Aptos, a new Layer 1 blockchain established by former Meta employees who worked on its Diem platform, is not living up to its expectations according to on-chain data from its first day of transactions.
Aptos Labs blockchain launched its mainnet on Monday. "This is step one in a long journey to create universal and fair access to decentralized applications for billions of people through a safe, scalable, and upgradable blockchain." the project wrote on Medium.
Aptos published a summary of its token distribution and incentive plans this morning.The initial total supply of Aptos tokens (APT) at Monday’s mainnet launch was 1 billion tokens, with some 510 million distributed to community members, 190 million to core developers and the remaining to the Aptos Foundation and private investors.
Dubbed a potential "Solana killer" by many, Aptos is the latest high-profile attempt to build the perfect blockchain for smart contracts, code that supports the sprawling world of NFTs, DAOs, and DeFi.
While Ethereum has taken a major leap forward following the merge, challengers like Solana are making inroads with much faster transaction speeds—albeit with occasional outages that left the door open to even newer players like Aptos.
After securing $200 million in a funding round led by a16z, with major investors including Tiger Global, Katie Haun, Multicoin Capital, FTX Ventures, Coinbase Ventures, Binance Labs and PayPal Ventures rushing in to finance the project.
On-chain data from Aptos’ block explorer shows that the protocol is currently processing four transactions per second. During the development process, the Aptos team said that its parallel execution engine was capable of processing 160,000 transactions per second (far above speed demon Solana’s advertised 65,000 per second).

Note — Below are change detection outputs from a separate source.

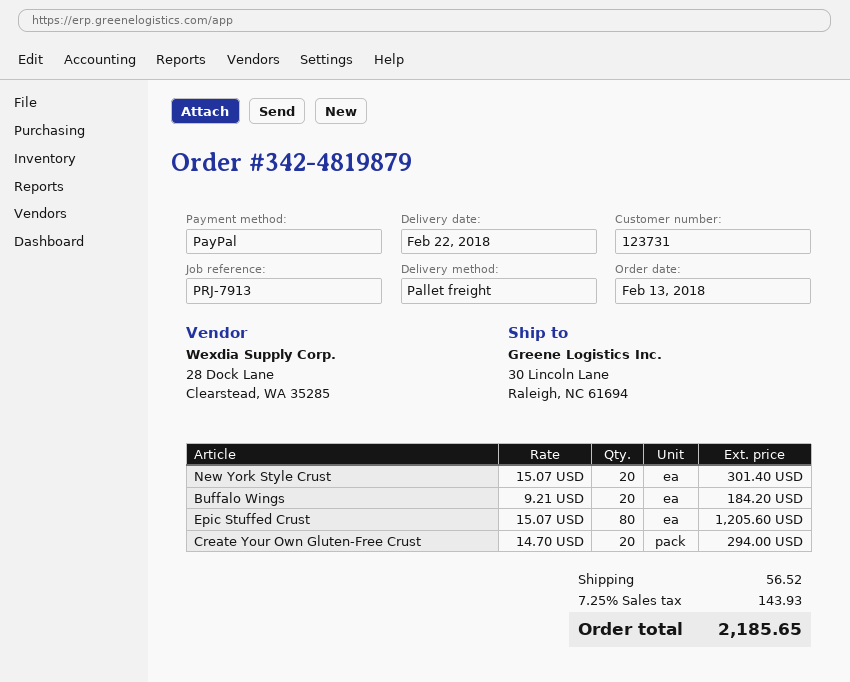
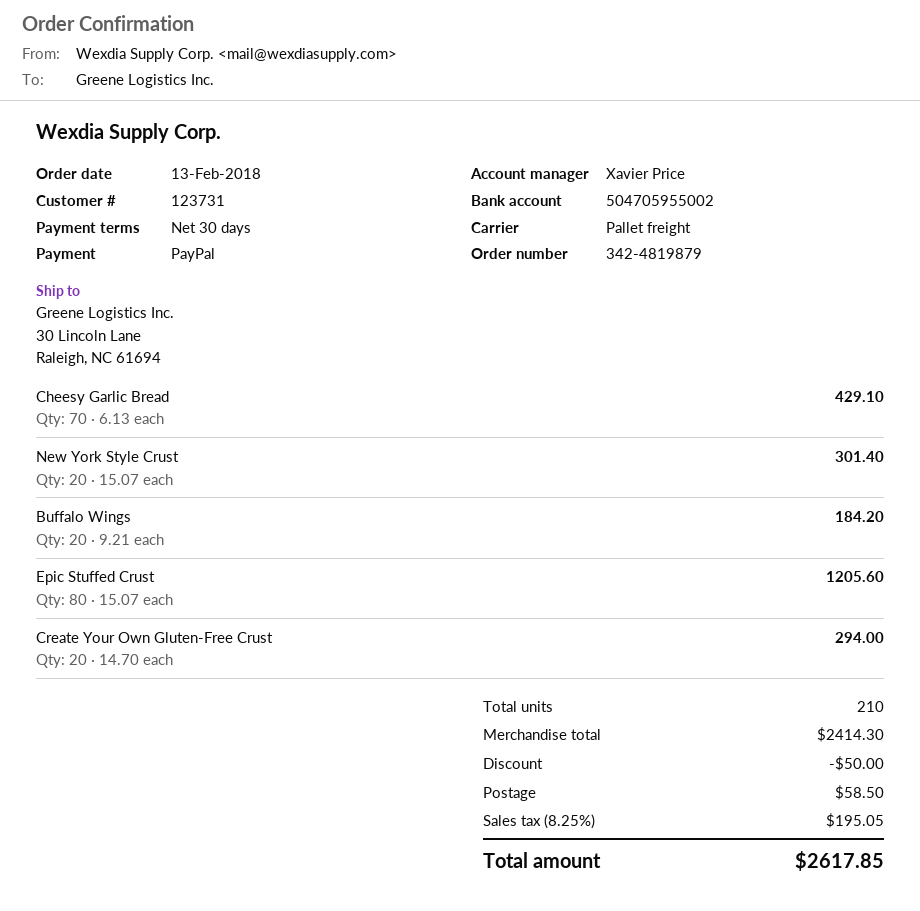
Cheesy Garlic Bread: none -> 70 x 6.13 = 429.10
discount: none -> 50.00
shipping: 56.52 -> 58.50
tax: 7.25% = 143.93 -> 8.25% = 195.05
total: 2185.65 -> 2617.85

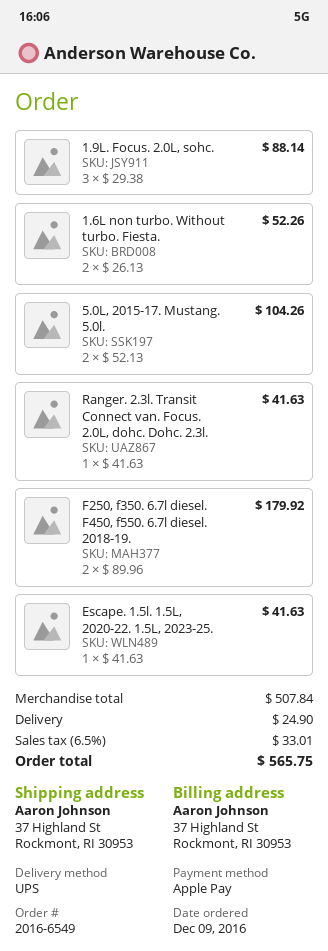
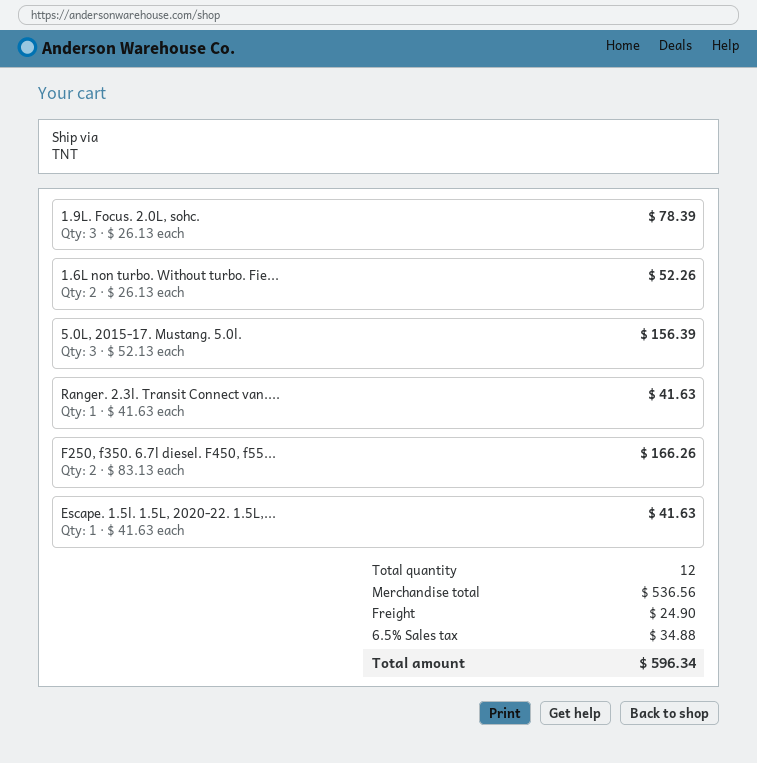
shipping method: UPS -> TNT
1.9L. Focus. 2.0L, sohc.: 3 x 29.38 = 88.14 -> 3 x 26.13 = 78.39
5.0L, 2015-17. Mustang. 5.0l.: 2 x 52.13 = 104.26 -> 3 x 52.13 = 156.39
F250, f350. 6.7l diesel. F450, f550. 6.7l diesel. 2018-19.: 2 x 89.96 = 179.92 -> 2 x 83.13 = 166.26
subtotal: 507.84 -> 536.56
tax: 6.5% = 33.01 -> 6.5% = 34.88
total: 565.75 -> 596.34

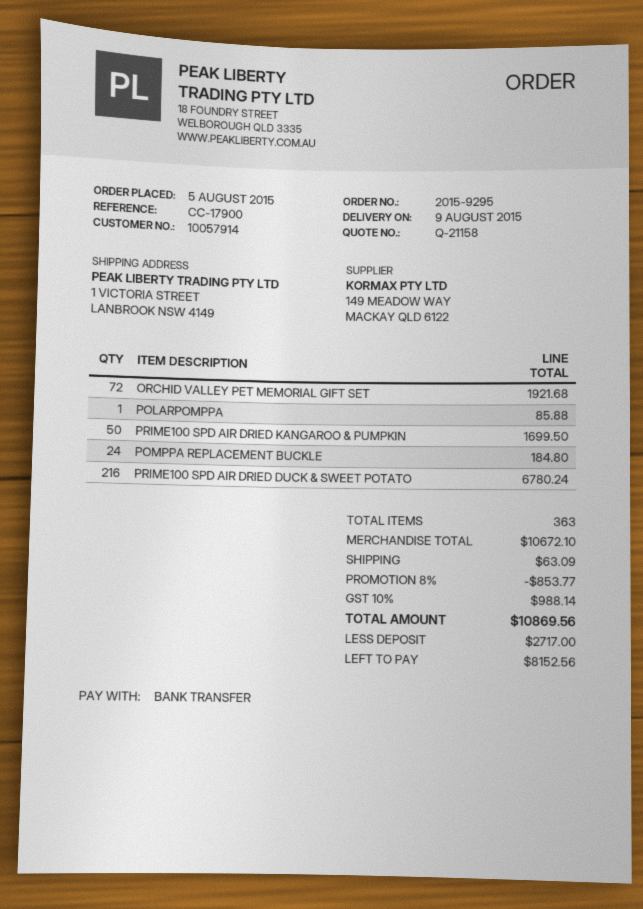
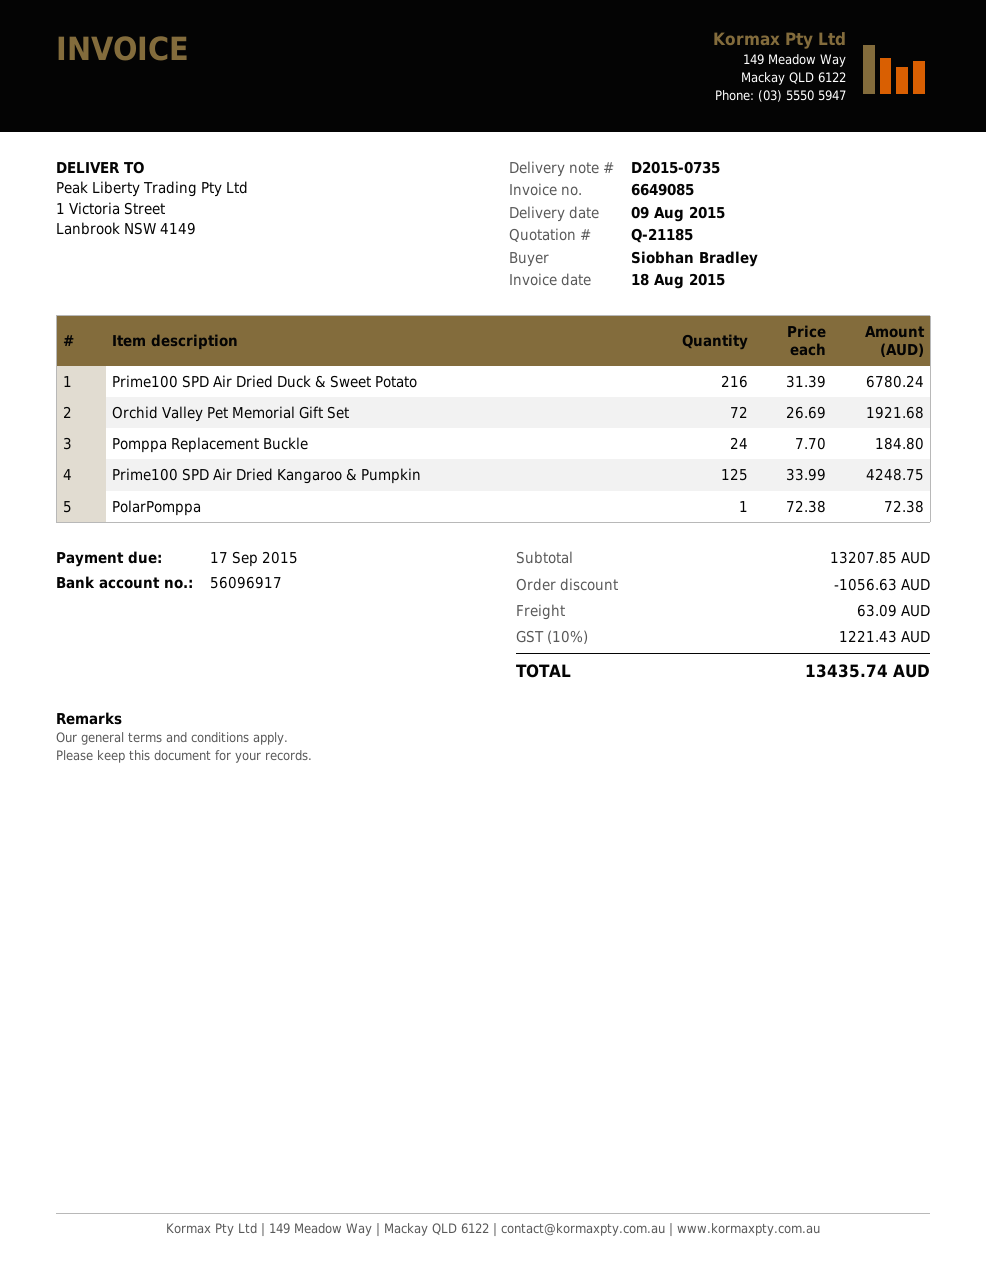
quote number: Q-21158 -> Q-21185
POLARPOMPPA: 1 for 85.88 -> 1 for 72.38
PRIME100 SPD AIR DRIED KANGAROO & PUMPKIN: 50 for 1699.50 -> 125 for 4248.75
subtotal: 10672.10 -> 13207.85
discount: 853.77 -> 1056.63
tax: 10% = 988.14 -> 10% = 1221.43
total: 10869.56 -> 13435.74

The vast majority of these, as crypto Twitter personality Paradigm Engineer #420 pointed out, are not actual transactions from users but rather maintenance messages from validators writing metadata to the blockchain.

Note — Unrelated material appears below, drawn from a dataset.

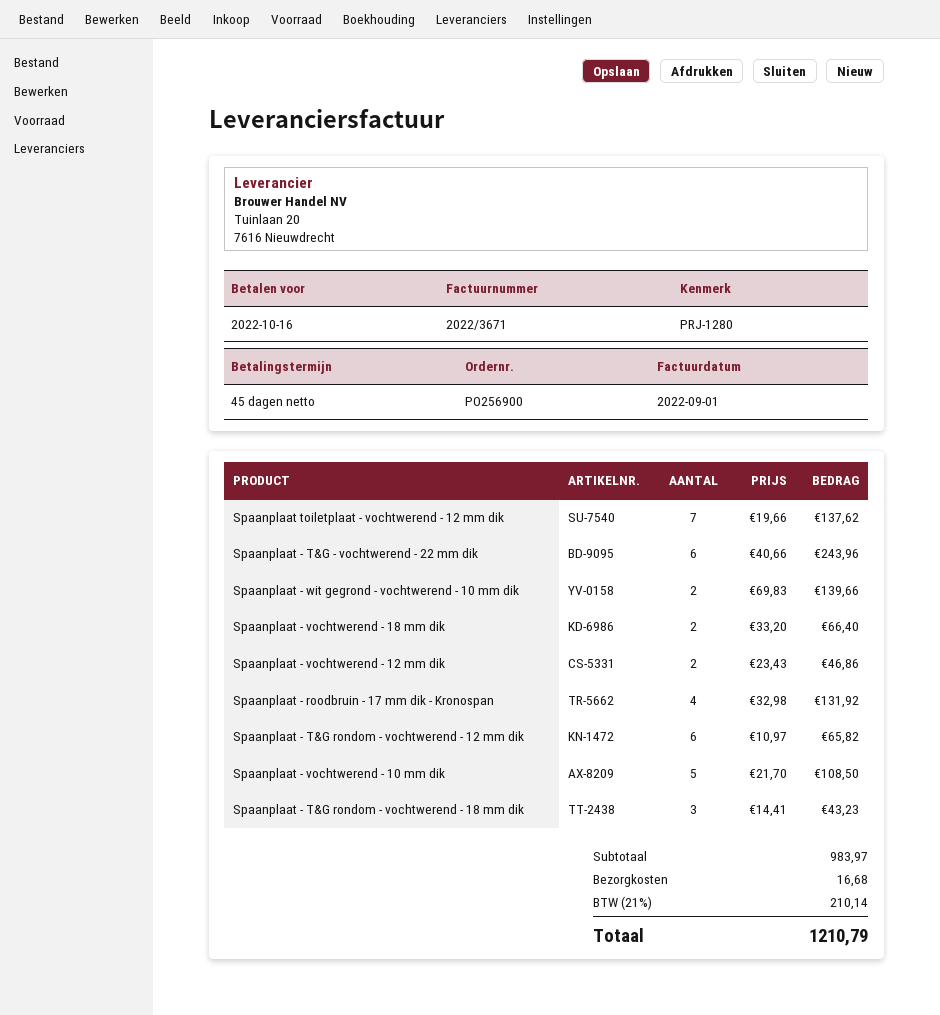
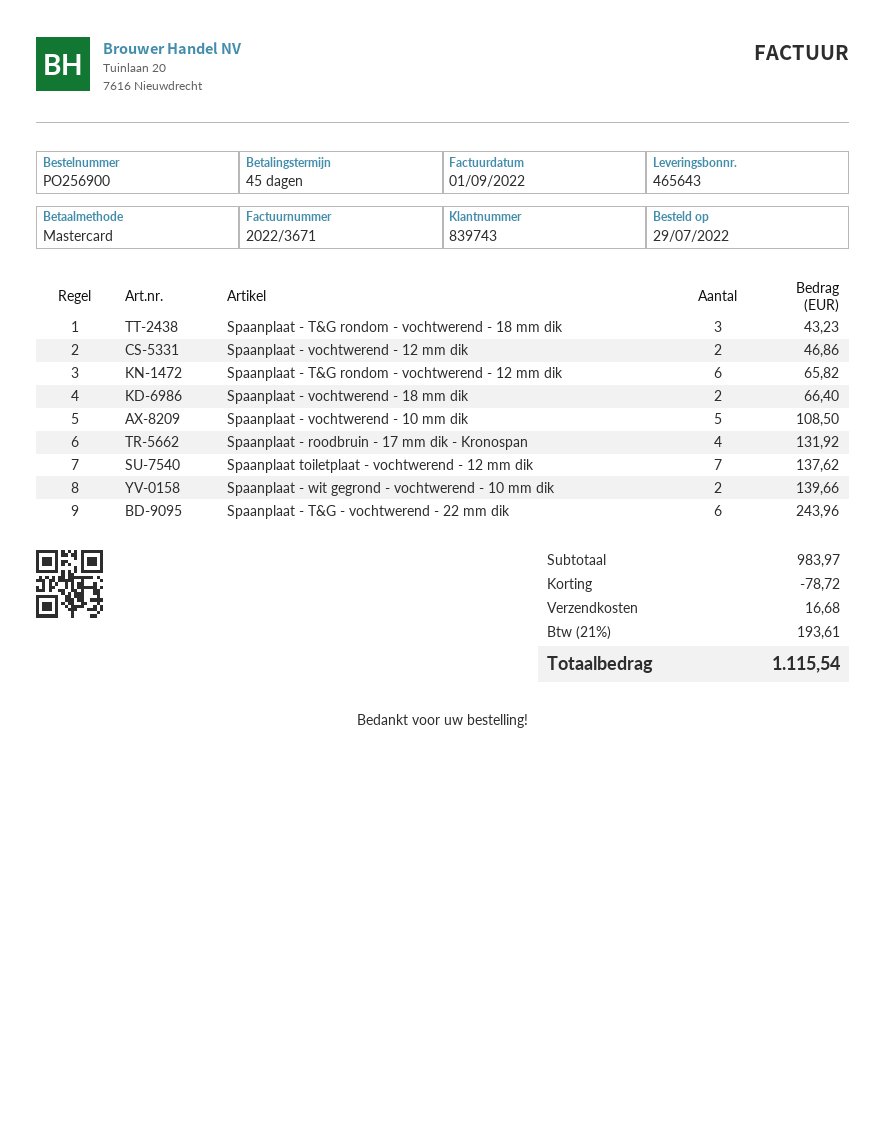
discount: none -> 78.72
tax: 21% = 210.14 -> 21% = 193.61
total: 1210.79 -> 1115.54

“It's hard to see how users can even use Aptos right now, I personally cannot find any rpcs nor connect with any validators to send transactions,” they wrote. The engineer also pointed out that nearly 80% of the tokens on Aptos are staked, which they said will result in them being dumped on retail users.

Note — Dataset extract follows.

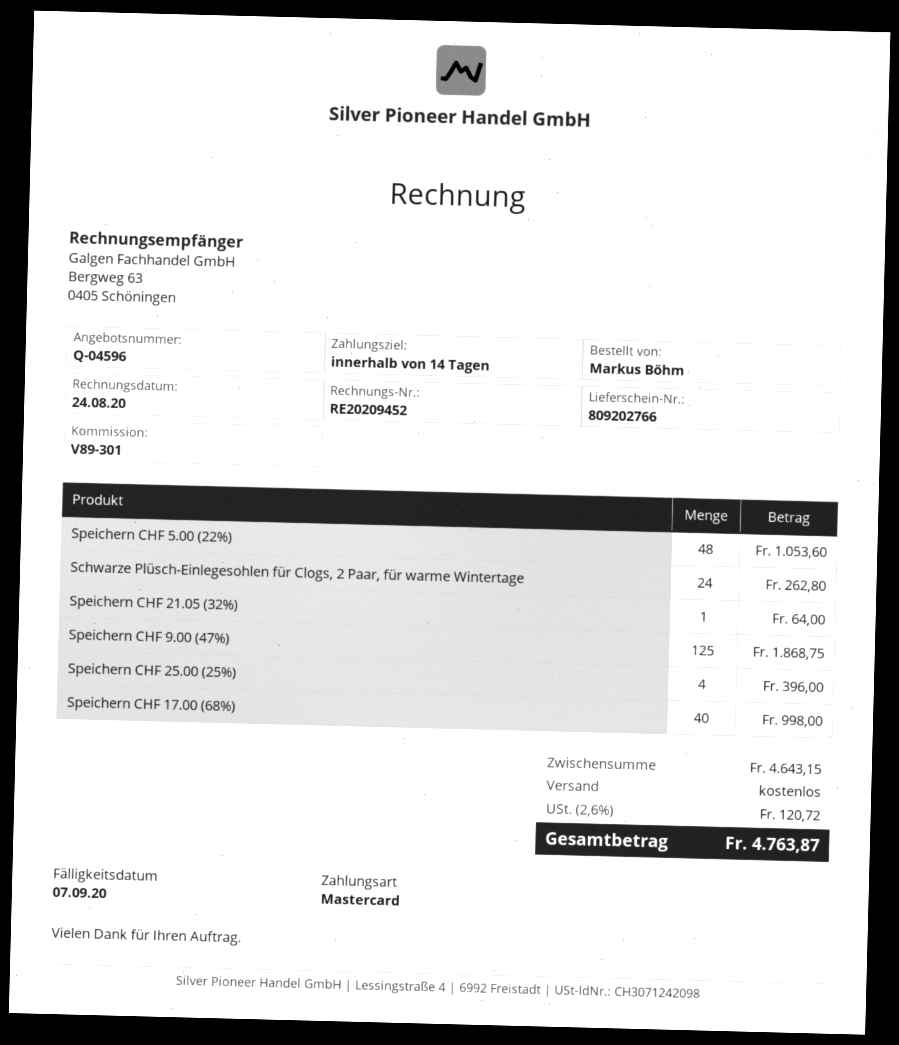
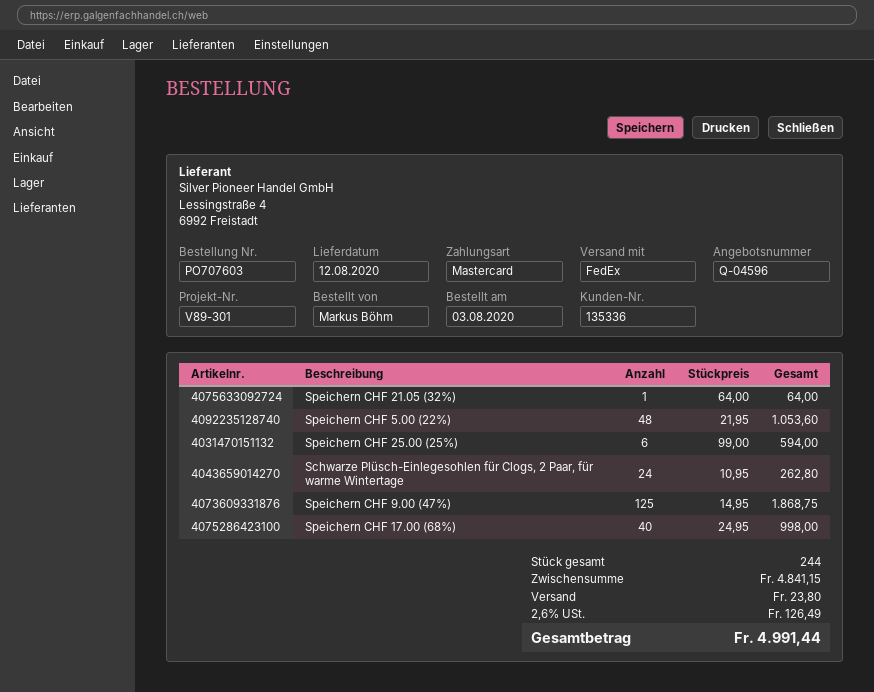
Speichern CHF 25.00 (25%): 4 for 396.00 -> 6 for 594.00
subtotal: 4643.15 -> 4841.15
shipping: 0.00 -> 23.80
tax: 2.6% = 120.72 -> 2.6% = 126.49
total: 4763.87 -> 4991.44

In a post on the Aptos Discord, the team said that the TPS shown was a "function of network activity" and having announced the activation of the mainnet only a few hours ago there are no user transactions yet. Those are expected to start tomorrow.
Aptos is the brainchild of several ex-Meta employees who pioneered the company’s failed diem stablecoin. The Aptos blockchain’s code is written with Move, the Rust-based programming language favored by Mysten Labs' Sui blockchain, another upcoming network.
While Aptos Labs has declared its network "live," its ecosystem is far from completed, with dozens of teams yet to launch the wallets, trading venues and non-fungible token tech essential to decentralized finance (DeFi). Until those – and a token – debut, there won't be much to do on Aptos.
The blockchain itself is up and running, having completed its "genesis transaction" on Oct. 12. Even so, the infrastructure has proven rocky; People building within Aptos told CoinDesk the mainnet rollout was "rushed."
As institutional interest in digital assets increases, there’s a hunt for infrastructure that can keep up to the demands of real-world finance applications. Right now, Ethereum in its current form can do a maximum of 15 transactions per second, and has done an average of 13 TPS during the past month. Ethereum 2.0, when complete, will have a theoretical ceiling of 100,000 TPS.
Venture Capital has been enthusiastically looking for this nirvana, and hundreds of millions have been deployed to build out faster blockchains.